## WHAT THE EXERCISE ASKS
When a line in the entries below contains the word "Volkswagen", copy that line.

+ + + +

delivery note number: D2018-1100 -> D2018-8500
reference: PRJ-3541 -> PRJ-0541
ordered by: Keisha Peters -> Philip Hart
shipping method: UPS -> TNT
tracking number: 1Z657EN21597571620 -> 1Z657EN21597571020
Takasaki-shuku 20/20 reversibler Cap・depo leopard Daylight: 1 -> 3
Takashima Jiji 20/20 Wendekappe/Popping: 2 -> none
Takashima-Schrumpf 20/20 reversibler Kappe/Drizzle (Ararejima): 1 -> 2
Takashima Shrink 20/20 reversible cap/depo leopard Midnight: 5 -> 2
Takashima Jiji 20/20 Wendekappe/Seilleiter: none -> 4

+ + + +

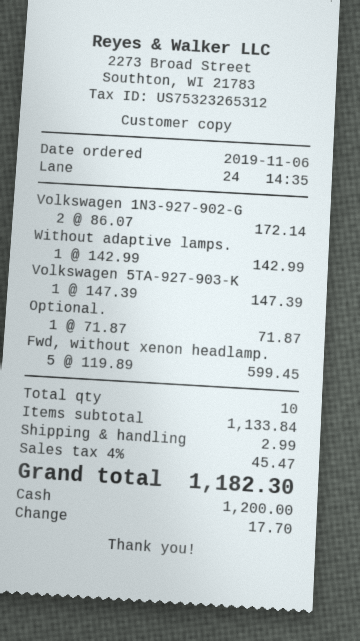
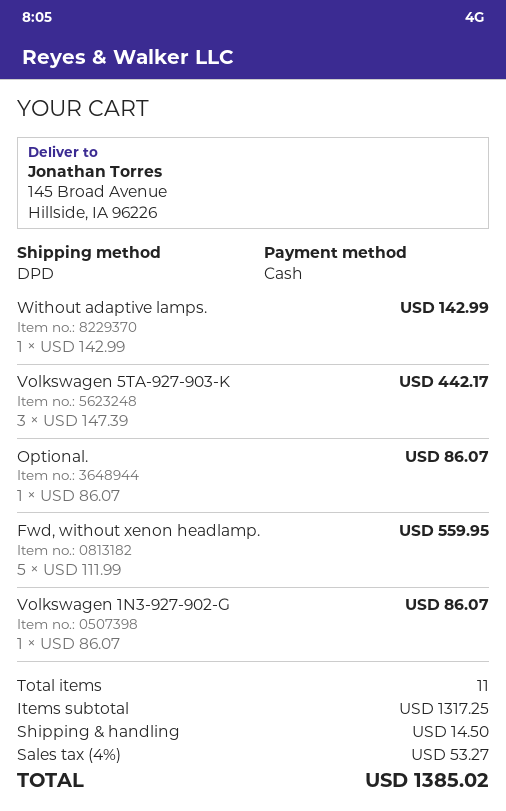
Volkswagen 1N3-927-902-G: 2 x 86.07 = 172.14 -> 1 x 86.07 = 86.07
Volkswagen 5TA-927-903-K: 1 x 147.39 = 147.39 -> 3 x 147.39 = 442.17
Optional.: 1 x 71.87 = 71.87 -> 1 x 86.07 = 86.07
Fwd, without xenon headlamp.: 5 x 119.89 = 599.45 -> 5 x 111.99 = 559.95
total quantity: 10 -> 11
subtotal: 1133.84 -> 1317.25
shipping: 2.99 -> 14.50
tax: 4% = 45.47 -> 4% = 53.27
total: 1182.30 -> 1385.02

+ + + +

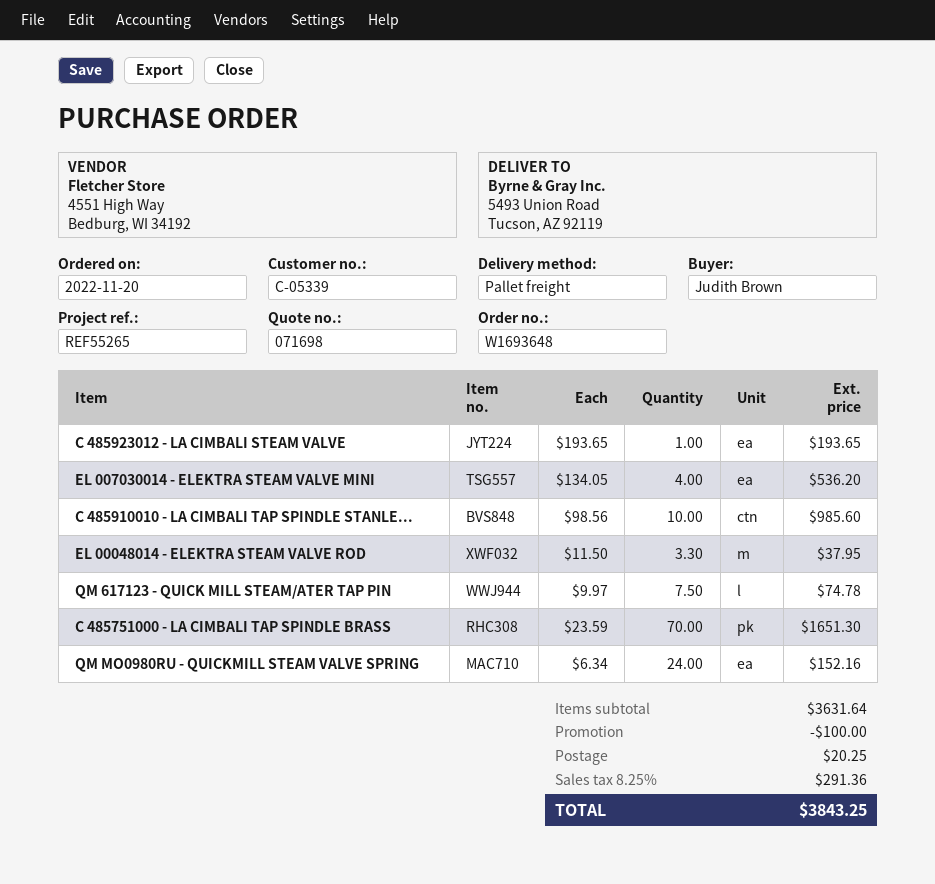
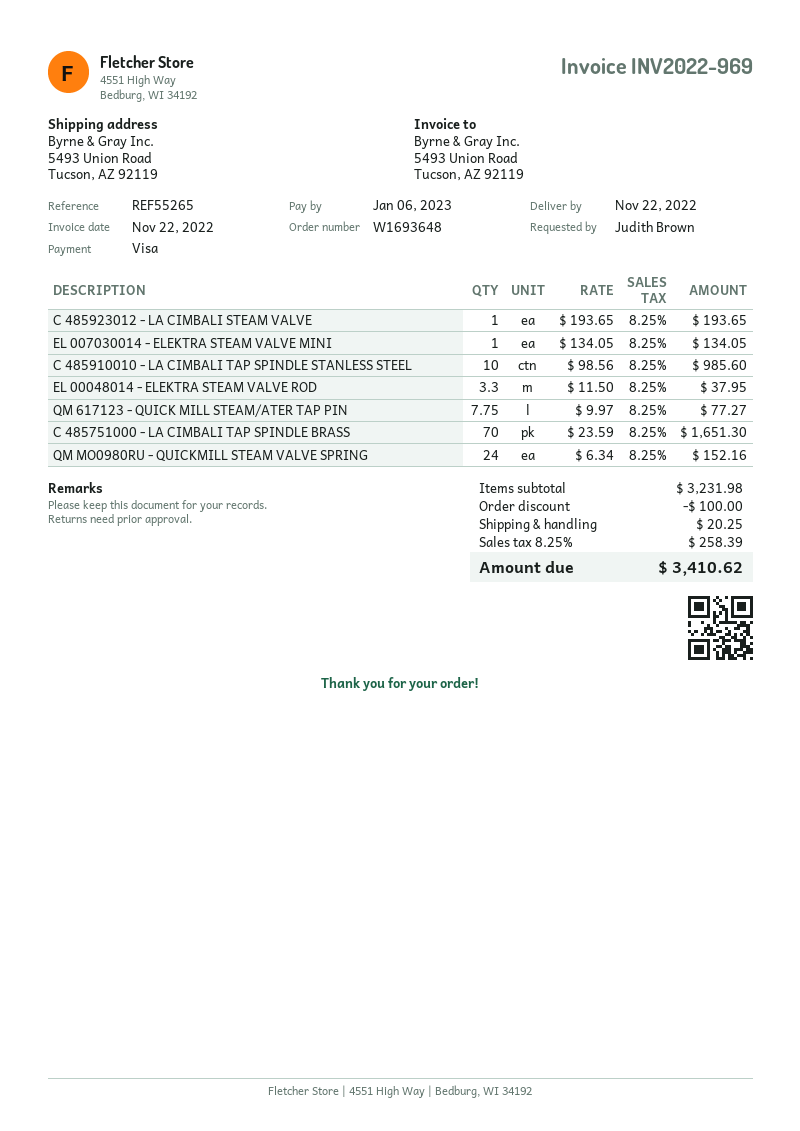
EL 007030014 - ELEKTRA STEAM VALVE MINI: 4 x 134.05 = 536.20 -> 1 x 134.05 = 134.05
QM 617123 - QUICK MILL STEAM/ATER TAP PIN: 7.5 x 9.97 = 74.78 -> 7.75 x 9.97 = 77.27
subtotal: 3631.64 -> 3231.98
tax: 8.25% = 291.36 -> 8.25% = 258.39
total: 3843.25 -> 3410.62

+ + + +

## YOUR SOLUTION
Volkswagen 1N3-927-902-G: 2 x 86.07 = 172.14 -> 1 x 86.07 = 86.07
Volkswagen 5TA-927-903-K: 1 x 147.39 = 147.39 -> 3 x 147.39 = 442.17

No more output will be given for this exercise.